Friday, August 21, 2009

Mendeley: social networks for researchers.

It seems that social networks are being incorporated into everything now and academic research seems to be no exception. I recently tried out the new Mendeley Research Networks beta and I like it quite a lot.

It is a journal papers repository, citation manager and academic research social network all rolled into one. There is a desktop client that you can install on your computer which is integrated to a social network and cloud-based services that you can access through any web browser.

The client program and the web-based services are free, and the company promises to offer new advanced features in the future for a fee.

What about Zotero?

The first time I tried Mendeley was quite a while ago, and although the idea of sharing reading lists and finding out what other people in your field are reading was appealing, I deemed the early beta of the desktop client too slow and buggy to be useful. Instead I opted to use the fantastic open-source Zotero as my main citation manager.

However, Zotero is not without its shortcomings.

Although Zotero is quite powerful in capturing citations as well as just about anything else on the internet you can see in your browser, there always was a certain lack of polish in the user interface that made day-to-day use something of a chore, especially for retrieving information.

When I wrote my PhD transfer thesis using Zotero and the accompanying Microsoft Word plug-in for inserting 300+ references, it got the job done but it was slow and painful.

Each reference insert or edit would take tens of seconds to finish, and let's just say that during this writing period the word Zotero often would be preceded by another, not so flattering utterance that rhymed with "luck."

Mendeley - but is it any good?

Fast forward to today - the latest 0.9.2.1 beta of Mendeley has improved its performance  tremendously, although crashes still happen quite often - at least once an hour over last couple of days, by my estimation. Compared to the rock solid 1.0.10 release of Zotero, this is a step backwards for me.

However, the interface is such a pleasure to use. Being able to not just sort but filter by author or publication is so great and helps me to find articles more easily.

Also, simple things like alternating the background color between each record helps visually to identify where each reference begins and ends. Little gold stars for favorites and green dots for unread papers that you can toggle on or off really add to the usability of this product.

Of course, there always were workarounds that you could implement in Zotero to do this - I had "unread" and "important" tags in Zotero for doing the same thing, but these little interface bonuses are so much better.

Mendeley also has a feature to let the program organize papers / PDF files for you that simply is manna from heaven. It works in a way similar to the "let iTunes manage your library" option, renaming and organizing files as you change the reference details. Simply brilliant!

The current beta does, however, lose track of PDFs once in a while and sometimes even deletes them, which definitely is not cool. Also, sometimes it refuses to match up PDF's with already entered citations. But as the program still is in beta, quirks like this hopefully will be ironed out before the 1.0 release.
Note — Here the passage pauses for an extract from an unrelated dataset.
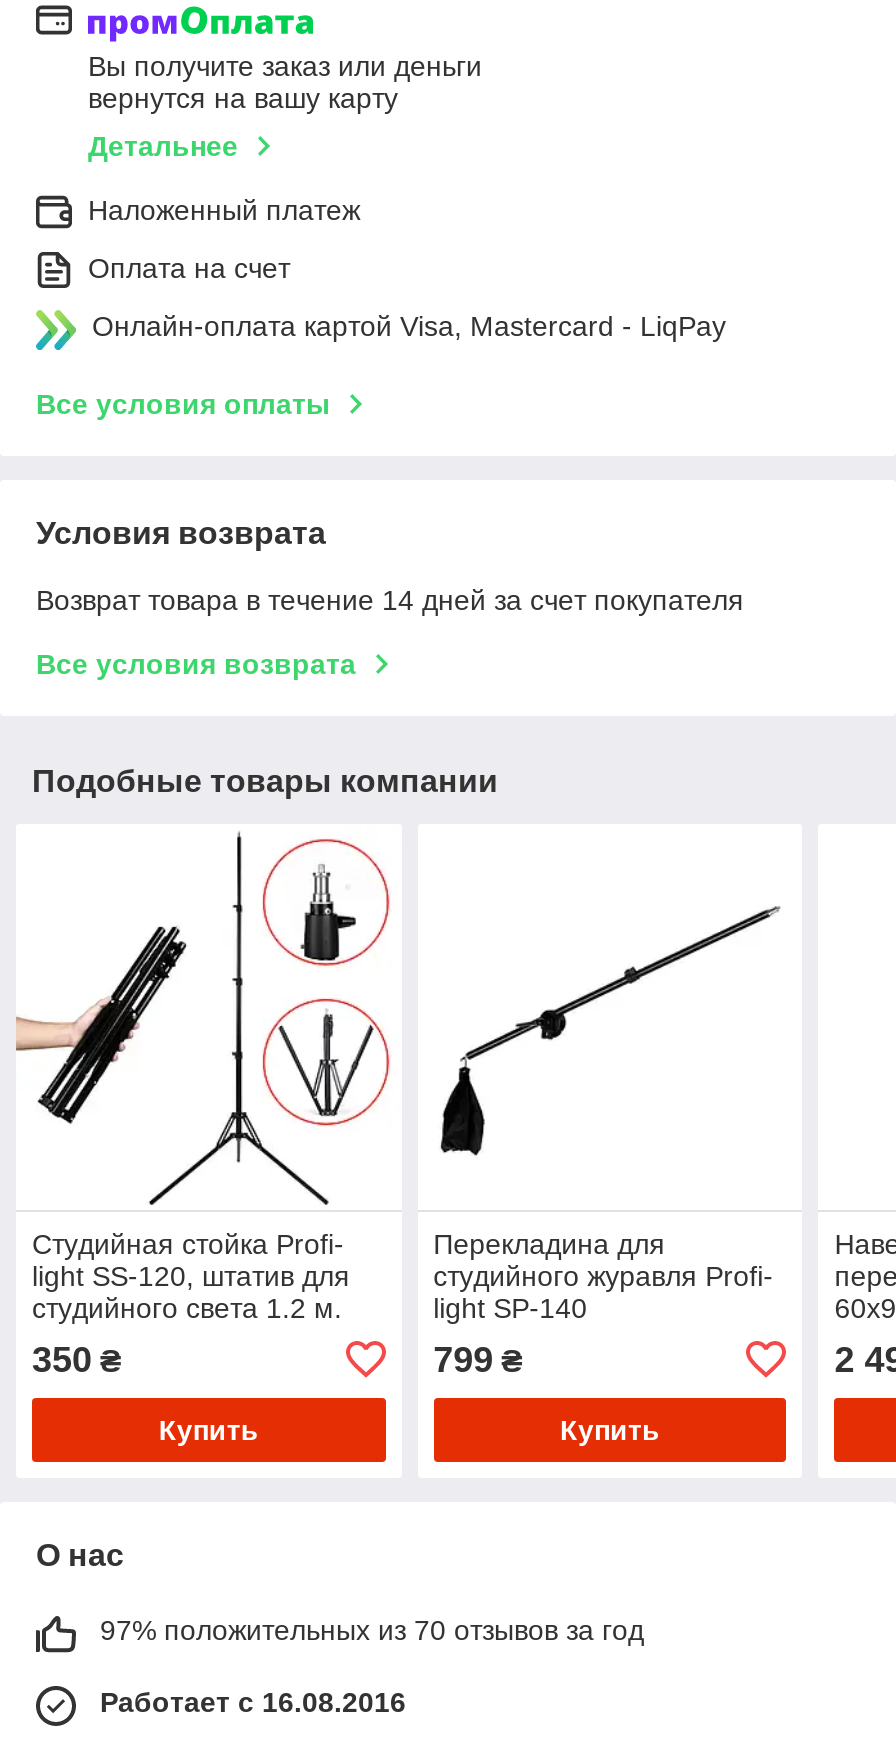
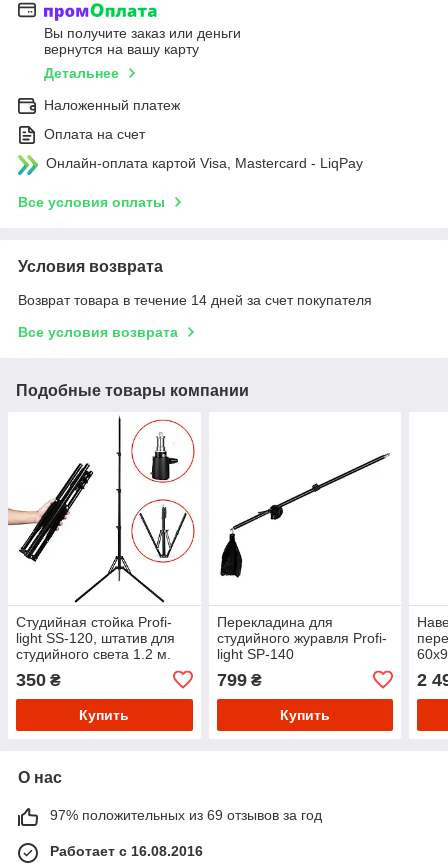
- 97% положительных из 70 отзывов за год
+ 97% положительных из 69 отзывов за год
The killer feature though, in my opinion, is the inline PDF reader that allows you to highlight and annotate PDFs while tagging, taking notes and referring to referenced articles.

Previously, I did this in an open Acrobat window and switched back and forth between that and Zotero / Firefox, but having everything in one place is fantastic. Being able to open multiple documents at once, take notes and switch between them all from within Mendeley really helps to streamline my workflow.
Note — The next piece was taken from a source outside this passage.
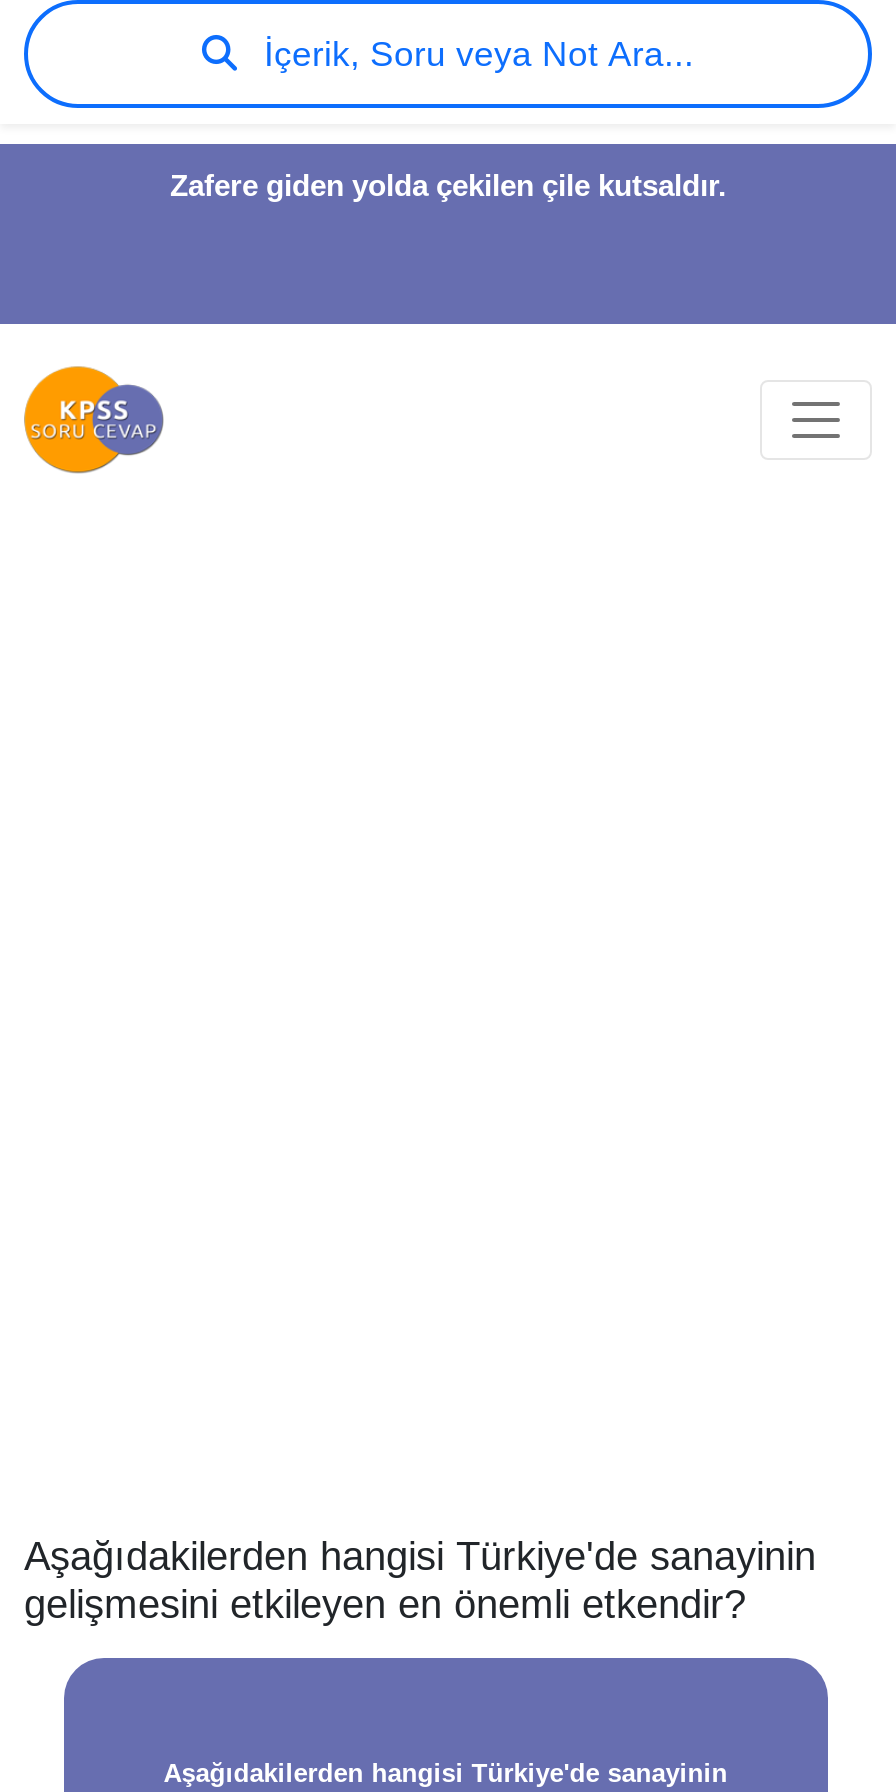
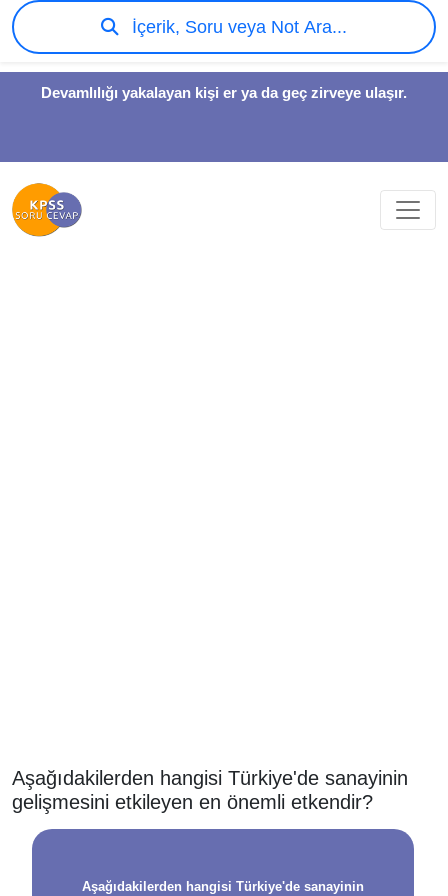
- Zafere giden yolda çekilen çile kutsaldır.
+ Devamlılığı yakalayan kişi er ya da geç zirveye ulaşır.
However, the PDF reader function does seem to cause the program to crash a lot, but hopefully these bugs will be resolved soon.

Social research.

The other big aspect of Mendeley is the integration with the website, which provides online storage and access to your papers (500Mb per account), as well as access to aggregrate reading trends, shared reading lists, social tagging and collective citation editing of research papers. They describe it as Last.fm for research papers.

Although the social network aspects are cool and interesting, it remains to be seen how useful this is to me.

The online storage of papers, however, is useful, although 500MB is on the low side for me. My current solution is not to have Mendeley sync my papers, but instead to put my PDF repository in my Dropbox where I have 3GB of online storage.

With this solution, only my laptop at home has the PDF's associated with the references, while the desktop at the University has the PDF's (via Dropbox) and references (via Mendeley) unlinked.

Hopefully, they will add a feature to link PDFs in a directory structure with citations in the Mendeley database - like how iTunes can relink tracks to mp3 files.

One interesting thing... Although papers written by others that you upload are accessible only to you, your own publications that you upload by default are downloadable by others, which makes for a clever and legal way to sidestep the giant journal publishing companies that tradtionally have served as the gatekeepers to all scientific information.

Hopefully this is used to improve general access to scientific information along the lines of PLoS and is not part of a hidden plan to monetize the site.

Overall, I really like Mendeley, enough to switch over from Zotero (although I will not be importing all of my citations over anytime soon - there is no easy migration path, yet).

It is a fantastic, streamlined, free (although currently buggy) solution for managing your papers and citations. The social network aspect also holds a lot of promise.

1 comment:

rvidal said...

Hey, thanks for the great review!

Our next release, coming out in about 3-4 weeks, will have improved stability and also include Zotero > Mendeley sync.